Der Vorfall ereignete sich gegen 8 Uhr morgens Ortszeit, als der Angreifer mit einem Kalaschnikow-Sturmgewehr am Kontrollpunkt eintraf und den Sicherheitschef erschoss, der auf der Stelle starb, und zwei weitere Wachleute verletzte, die versuchten, den Angriff zu verhindern.
Nach dem Anschlag führte der iranische Außenminister Hosein Amirabdolahian ein Gespräch mit seinem aserbaidschanischen Amtskollegen Jeyhun Bayramov, in dem er betonte, dass dies keine negativen Auswirkungen auf die Beziehungen zwischen den beiden Ländern haben dürfe, wie die Nachrichtenagentur Mehr berichtet.
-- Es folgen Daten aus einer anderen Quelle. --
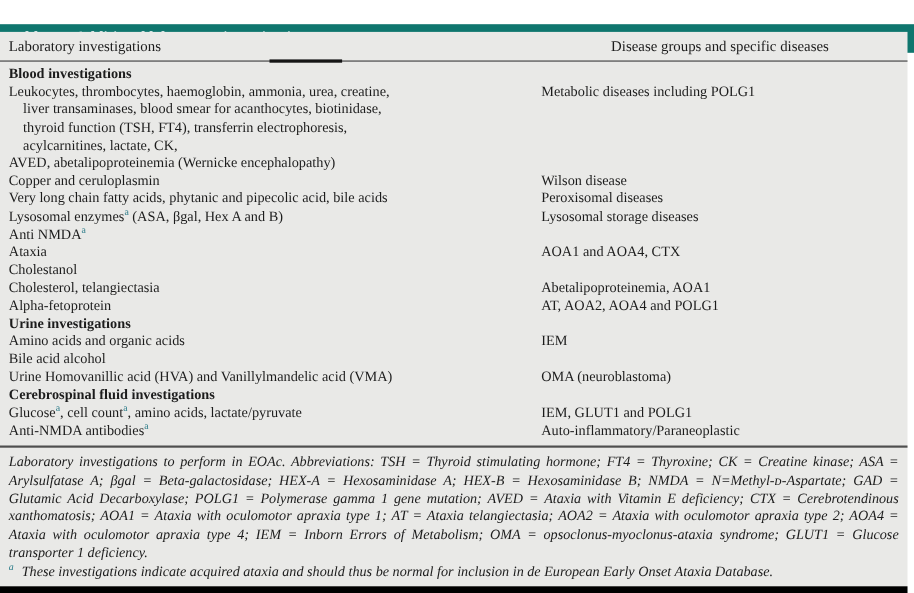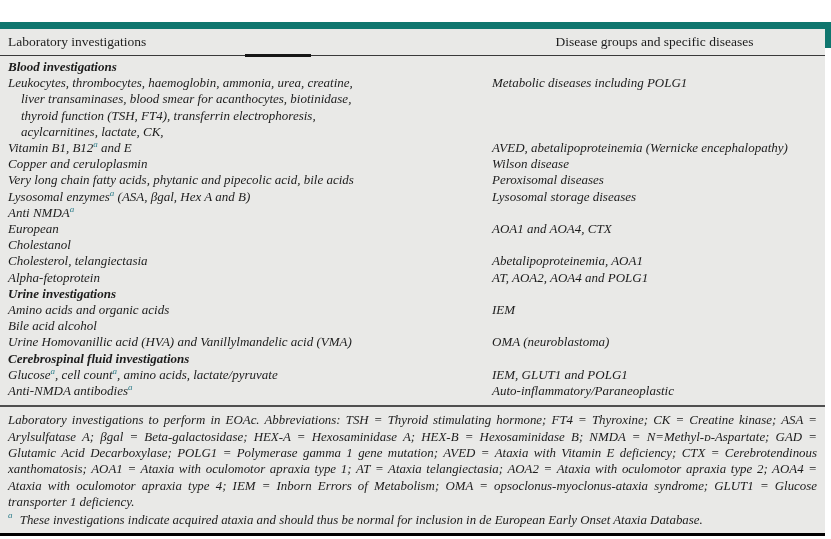--- a/index.html
+++ b/index.html
@@ -2,28 +2,28 @@
 <html><head>
 <meta charset="utf-8">
 <style>
   html,body{margin:0;padding:0;background:#ffffff;}
   .page{width:831px;height:539px;position:relative;background:#ffffff;
         font-family:"Liberation Serif","DejaVu Serif",serif;color:#1c1c1c;overflow:hidden;}
   .titlebar{position:absolute;left:0;top:2px;width:831px;height:26px;background:#0f766e;color:#ffffff;
         display:flex;align-items:center;box-sizing:border-box;padding-left:8px;font-size:14px;font-weight:bold;margin-top:20px;}
   .titlebar .dash{margin:0 5px;}
   .sheet{position:absolute;left:0;top:29px;width:825px;background:#e9e9e7;box-sizing:border-box;
-        border-bottom:3px solid #000000;}
+        border-bottom:7px solid #000000;}
   .colhead{display:flex;align-items:center;height:26px;padding:0 8px;font-size:13.5px;
         border-bottom:1px solid #3a3a3a;position:relative;}
   .colhead .cl{width:484px;flex:none;}
   .colhead .cr{flex:1;text-align:center;padding-right:0px;}
   .rule-seg{position:absolute;left:245px;bottom:-2px;width:66px;height:3px;background:#161616;}
   .rows{padding:3px 8px 6px 8px;font-size:13px;line-height:16.2px;}
-  .row{display:flex;font-style:italic;}
+  .row{display:flex;}
   .row .cl{width:484px;flex:none;padding-right:10px;box-sizing:border-box;}
   .row .cr{flex:1;}
   .row.section .cl{font-weight:bold;}
   .cont{padding-left:13px;}
   sup.fn{color:#2e7d8a;font-size:9px;line-height:0;vertical-align:super;}
   .fsep{border-top:2px solid #4f4f4f;}
   .fnote{padding:5px 8px 5px 8px;font-size:12.9px;line-height:16.4px;}
   .fnote-body{text-align:justify;font-style:italic;}
   .fnote-a{text-align:left;padding-top:1px;font-style:italic;}
   .fnote-a sup.fn{margin-right:4px;}
@@ -55,40 +55,39 @@
         <div class="row">
           <div class="cl">
             <div class="">Leukocytes, thrombocytes, haemoglobin, ammonia, urea, creatine,</div>
             <div class="cont">liver transaminases, blood smear for acanthocytes, biotinidase,</div>
             <div class="cont">thyroid function (TSH, FT4), transferrin electrophoresis,</div>
             <div class="cont">acylcarnitines, lactate, CK,</div>
           </div>
           <div class="cr">Metabolic diseases including POLG1</div>
         </div>
         <div class="row">
-          <div class="cl">Vitamin B1, B12<sup class="fn">a</sup> and E</div>
           <div class="cr">AVED, abetalipoproteinemia (Wernicke encephalopathy)</div>
         </div>
         <div class="row">
           <div class="cl">Copper and ceruloplasmin</div>
           <div class="cr">Wilson disease</div>
         </div>
         <div class="row">
           <div class="cl">Very long chain fatty acids, phytanic and pipecolic acid, bile acids</div>
           <div class="cr">Peroxisomal diseases</div>
         </div>
         <div class="row">
           <div class="cl">Lysosomal enzymes<sup class="fn">a</sup> (ASA, βgal, Hex A and B)</div>
           <div class="cr">Lysosomal storage diseases</div>
         </div>
         <div class="row">
           <div class="cl">Anti NMDA<sup class="fn">a</sup></div>
         </div>
         <div class="row">
-          <div class="cl">European</div>
+          <div class="cl">Ataxia</div>
           <div class="cr">AOA1 and AOA4, CTX</div>
         </div>
         <div class="row">
           <div class="cl">Cholestanol</div>
           <div class="cr"></div>
         </div>
         <div class="row">
           <div class="cl">Cholesterol, telangiectasia</div>
           <div class="cr">Abetalipoproteinemia, AOA1</div>
         </div>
Das aserbaidschanische Außenministerium hat den iranischen Botschafter, Seyed Abbas Mousavi, nach Baku einbestellt, um eine Erklärung für den Vorfall zu erhalten. «Bei dem Treffen wurde betont, dass (…) solche Angriffe auf diplomatische Vertretungen inakzeptabel sind», hieß es in einer früheren Erklärung.
Der iranische Präsident Ebrahim Raisi ordnete am Freitag eine gründliche Untersuchung des bewaffneten Angriffs an, wie der Vizepräsident für politische Angelegenheiten, Mohamad Jamshid, der Nachrichtenagentur IRNA mitteilte.